Ее дуновение коснулось моих волос, когда я увидел посреди длинного экрана лезвие раскрытого перочинного ножа, отливающего красно-синим блеском цветного фильма. В зале царило безмолвие ужаса, пронизанное сосудисто-волокнистой мелодией все той же боссановы, аритмично мерцающей, как умирающее сердце.
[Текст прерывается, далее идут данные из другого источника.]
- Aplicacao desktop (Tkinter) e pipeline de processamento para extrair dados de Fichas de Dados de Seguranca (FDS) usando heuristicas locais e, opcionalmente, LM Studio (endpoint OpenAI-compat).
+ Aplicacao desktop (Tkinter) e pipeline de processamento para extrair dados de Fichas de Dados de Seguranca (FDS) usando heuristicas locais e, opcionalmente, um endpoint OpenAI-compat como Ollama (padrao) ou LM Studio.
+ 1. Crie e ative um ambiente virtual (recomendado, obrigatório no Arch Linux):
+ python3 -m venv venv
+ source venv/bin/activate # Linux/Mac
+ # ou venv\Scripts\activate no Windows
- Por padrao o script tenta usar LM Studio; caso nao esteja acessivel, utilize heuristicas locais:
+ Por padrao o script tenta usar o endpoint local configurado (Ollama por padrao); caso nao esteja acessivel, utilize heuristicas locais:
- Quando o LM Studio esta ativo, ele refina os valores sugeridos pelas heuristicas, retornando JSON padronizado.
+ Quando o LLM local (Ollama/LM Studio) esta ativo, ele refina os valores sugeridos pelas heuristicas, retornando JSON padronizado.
Полосы света – чернильно-синего, розового, красного, наконец зеркально-белого – резкие до боли в глазах – медленно, одна за другой, прошли по лезвию безмерно укрупненного ножа, готового в любой миг войти в живот и вспороть его снизу вверх, выпустив внутренности, а вокруг стояли белые и черные, курчавые, ирландские рыжие, прекрасные и отталкивающие, неподвижные, как статуи, отверженные, нищие духом и отталкивающе прекрасные в своей молодости – юноши Вест-Сайда.
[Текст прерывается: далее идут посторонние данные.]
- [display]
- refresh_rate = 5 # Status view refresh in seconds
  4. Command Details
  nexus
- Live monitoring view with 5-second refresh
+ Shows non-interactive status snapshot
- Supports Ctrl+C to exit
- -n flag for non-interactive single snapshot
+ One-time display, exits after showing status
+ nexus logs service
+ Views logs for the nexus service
На глазах у всех была зарезана, поругана, обесчещена и растоптана нежная любовь двух беззащитных возлюбленных – мальчика и девочки, – а вокруг уже не торжественно гремел серебряный и хрустальный джаз рокфеллеровского центра, а черный джаз ночного Гарлема, бара дядюшки Смула, смоляной и кирпичный джаз железных пожарных лестниц, подземных коридоров, брандмауэров, решеток и бетонных дворов, залитых нефтью, смешанной с кровью, – скользких, безвыходных ловушек, где каждую секунду можно было споткнуться о красный обрубок толстого пожарного крана с медной крышечкой, отражавшей колодец кирпичного двора и какой-то отдаленный пожар.
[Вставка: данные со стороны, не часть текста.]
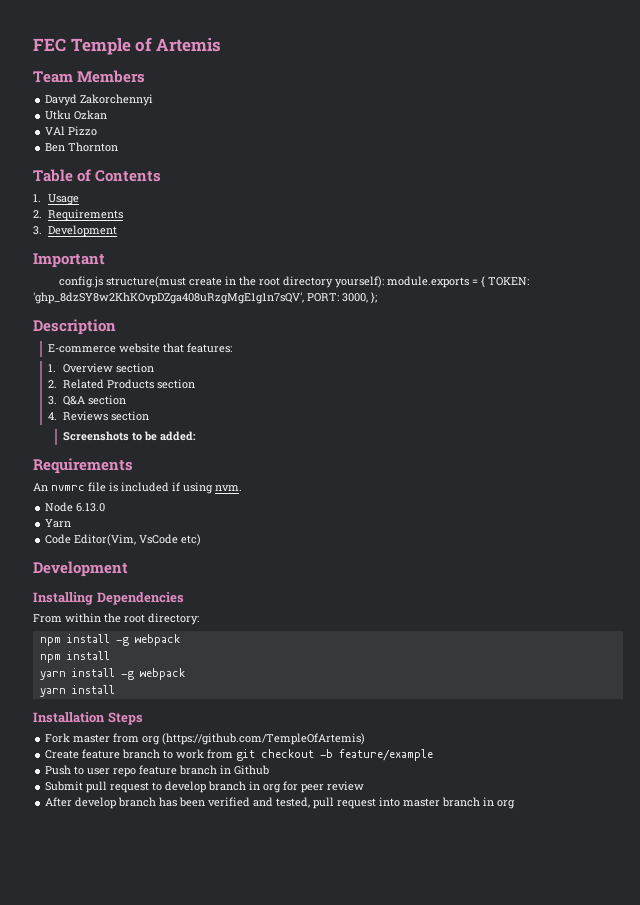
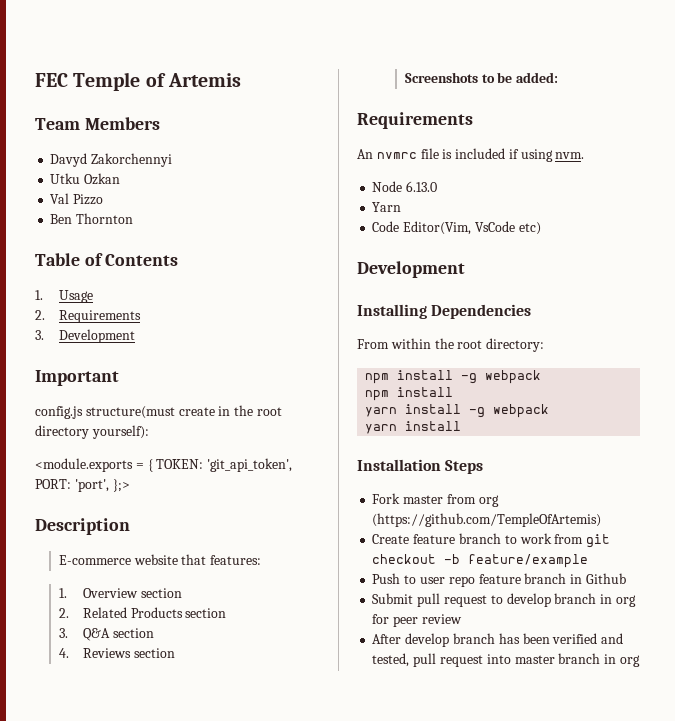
- VAl Pizzo
+ Val Pizzo
- config.js structure(must create in the root directory yourself): module.exports = { TOKEN: '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', PORT: 3000, };
+ config.js structure(must create in the root directory yourself):
+ <module.exports = { TOKEN: 'git_api_token', PORT: 'port', };>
На глазах у всех умирала поруганная любовь, и неоткуда было ждать спасения, и маленькая вашингтонская девочка-модница с хвостом льняных волос на макушке, с нейлоновым мешочком воздушной кукурузы в дрожащей руке с перламутровыми ноготками, плакала, содрогаясь всем своим нежным, девственным телом, и слезы текли из ее синих глаз по прелестному, немного капризному личику прилежной школьницы, в то время как рыжий мальчик в блуджинсах, с двумя игрушечными пистолетами в белых лакированных кобурах на ковбойском поясе – наверное, ее младший брат – сердито говорил ей:
– Ну! Чего ты плачешь, дура? Ничего особенного не случилось. Просто они подрались на ножах. А зачем он связался с его сестрой? Перестань хныкать, ты мне мешаешь смотреть.
Но его голос непроизвольно срывался, рот кривился от непреодолимой муки, слезы сами собой бежали по веснушчатому лицу, и подбородок будущего боксера вздрагивал совсем по-детски, и в конце концов он положил свою голову с шевелюрой как у президента Кеннеди на плечо старшей сестренки, и они, не стесняясь своих слез, вместе оплакивали судьбу двух молодых возлюбленных Вест-Сайда. Это был дневной пятичасовой сеанс в кино на окраине Вашингтона, в зале сидели главным образом школьники – девочки с хвостиками на голове и мальчики – в блуджинсах и клетчатых куртках – у них еще продолжались каникулы, – они молчали, охваченные ужасом, смотрели на черно-цветной экран, блестящий во тьме, как клеенка, и слезы текли по их лицам, слегка подсвеченным фотографически красными фонариками запасных выходов.